For instance, in Pennsylvania, a charge of underage drinking can be expunged provided one of two circumstances apply. Either the charges must have been dismissed, withdrawn, or the person was found not guilty, or, in the case of a guilty verdict, the person must have turned 21 years old and have successfully completed the sentence.

In New Jersey, a Minor in Possession charge (MIP), which comes under the category of a disorderly person’s offense, may be expunged after five years. However, if it’s downgraded to an ordinance offense, it may be expunged after two years.

Read More: How to File a Petition for Expungement

Procedure for Expungement

Each state has its own process for expungement, but in all cases, the process begins with an application to the court. Police criminal history records and fingerprint checks are required to gain all the information necessary about arrests, charges and dispositions. The correct application form must be completed and signed, then filed with the appropriate court. If the state charges a filing fee, the applicant must pay it at the time of filing.

The applicant may have to distribute copies of the expungement application to all government agencies that were involved with the case. In some states, expungement is not complete until the defendant has attended a hearing, at which time the court decides whether the underage drinking will be completely removed from her criminal record.

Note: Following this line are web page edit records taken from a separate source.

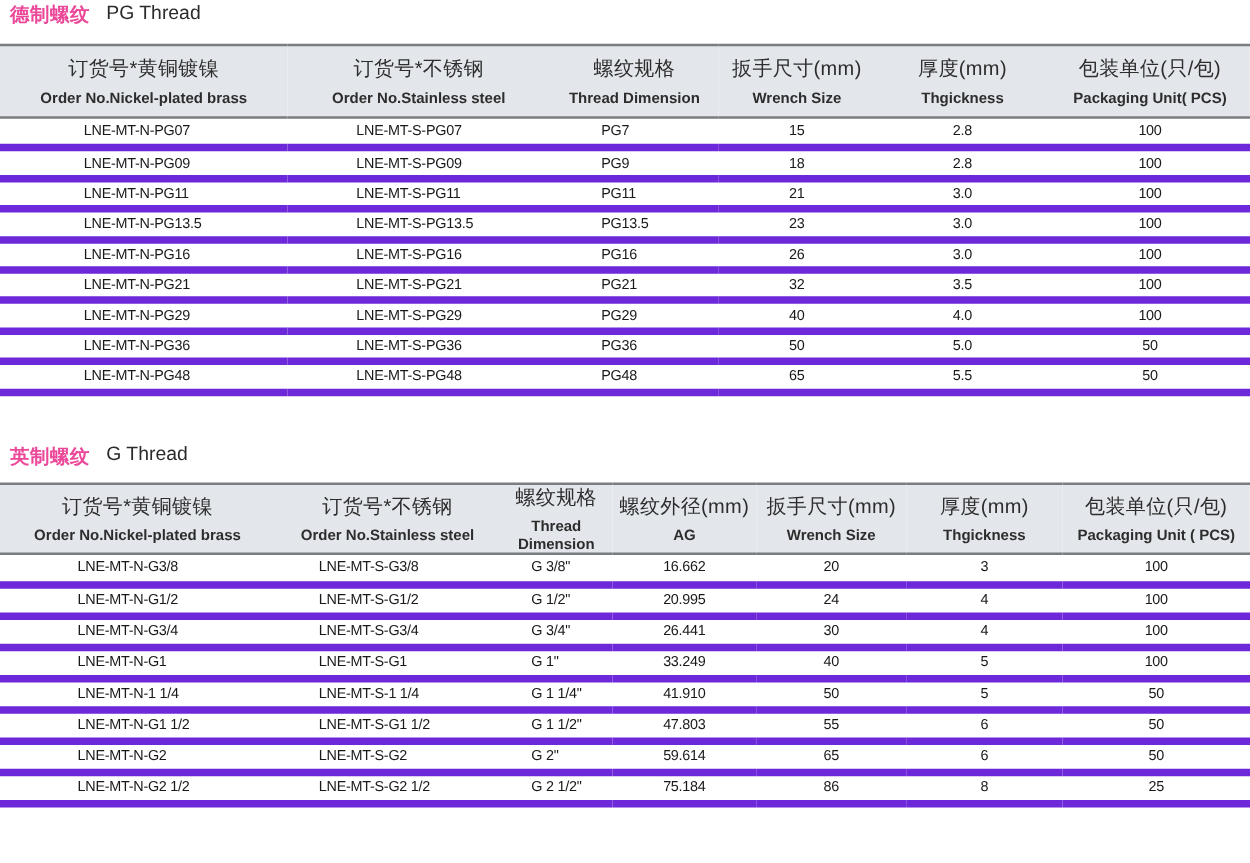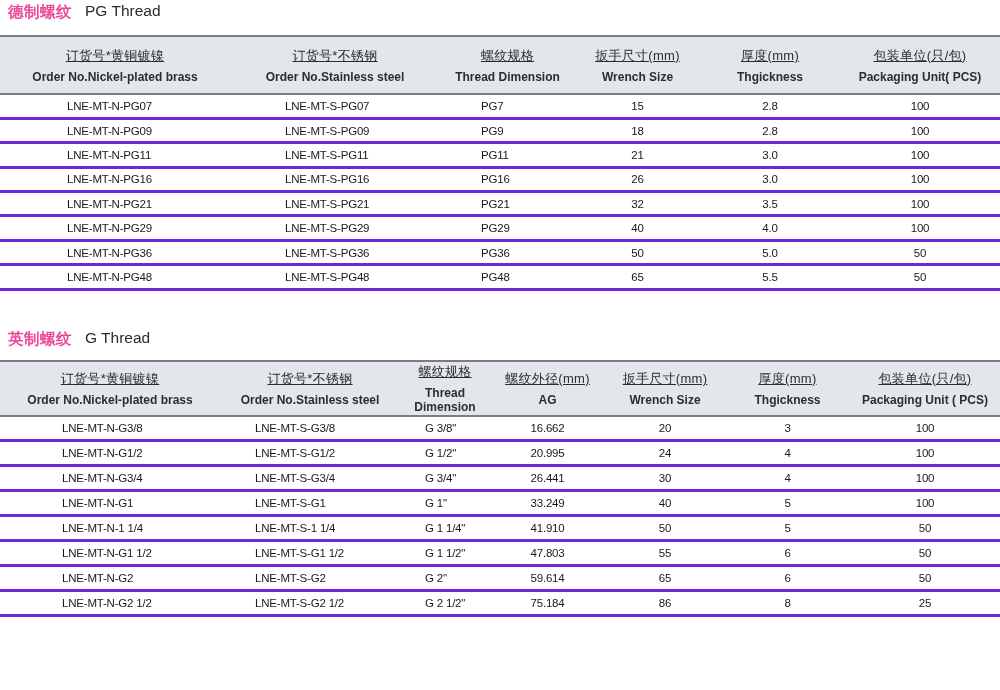"订货号*黄铜镀镍" th .hzh { font-size: 13px -> 16px; text-decoration: underline -> none }
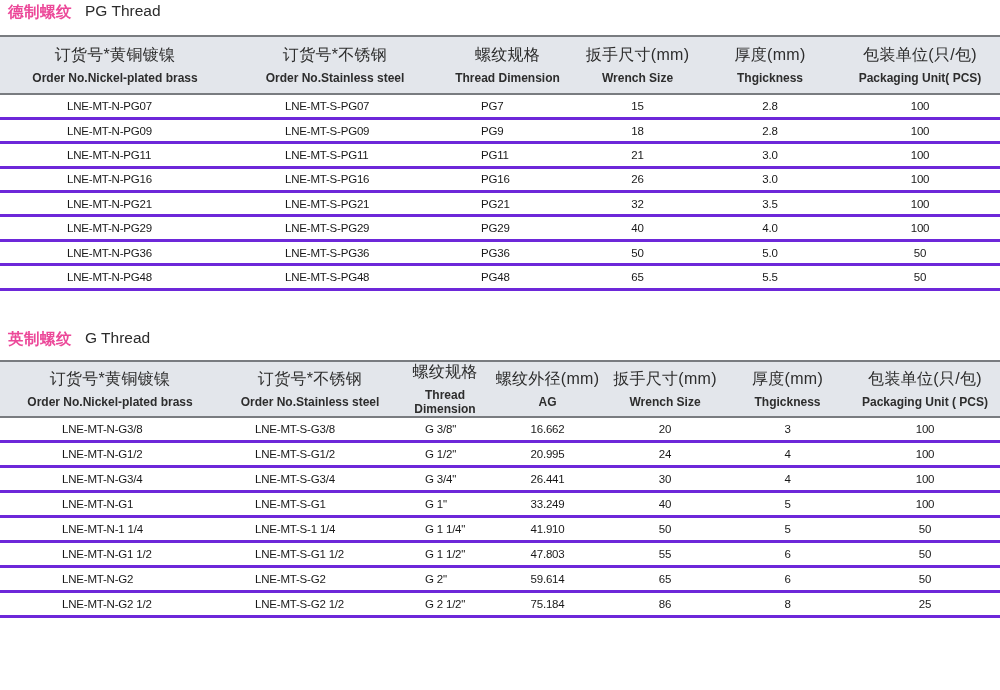"LNE-MT-N-PG07" tbody tr { border-bottom: 3px solid #6d28d9 -> 6px solid #6d28d9 }
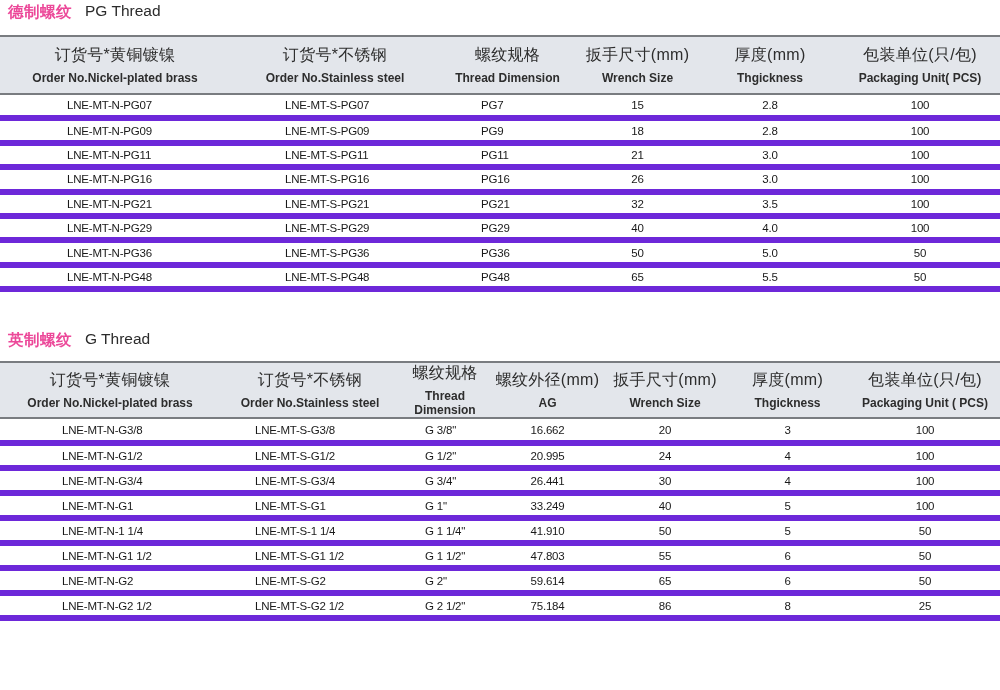"LNE-MT-N-PG13.5" tr { html: none -> <tr> <td>LNE-MT-N-PG13.5</td> <td>LNE-MT-S-PG13.5</td> <td>PG13.5</td> <td>23</td> <td>3.0</td> <td>100</td> </tr> }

Dismissal of Underage Drinking Charge

Some states offer an alternative route to expungement of an underage drinking charge. In North Carolina, a first charge of underage possession of alcohol may be eligible for a dismissal (also known as a deferral). The defendant must be at least 16 years of age and can’t have any previous criminal convictions (either as a juvenile or an adult). If the defendant and the prosecutor agree to the dismissal and the judge approves, certain requirements must then be satisfied during the next six months, including the following:

  • The defendant must admit guilt.
  • The defendant must successfully complete any recommended alcohol education classes.
  • The defendant must remain in school or be gainfully employed.
  • The defendant must not be convicted of any misdemeanor or felony offense during the six-month period. 

If all conditions are met, the alcohol charge will be dismissed at the end of the six-month period and will thereafter be eligible for expungement.

In Texas, if a charge of Possession of Alcohol by a Minor (an MIP charge) is dismissed, or if the defendant receives and completes a deferred disposition (probation), it’s possible to have the charge expunged. However, the defendant must be age 21 before applying for expungement.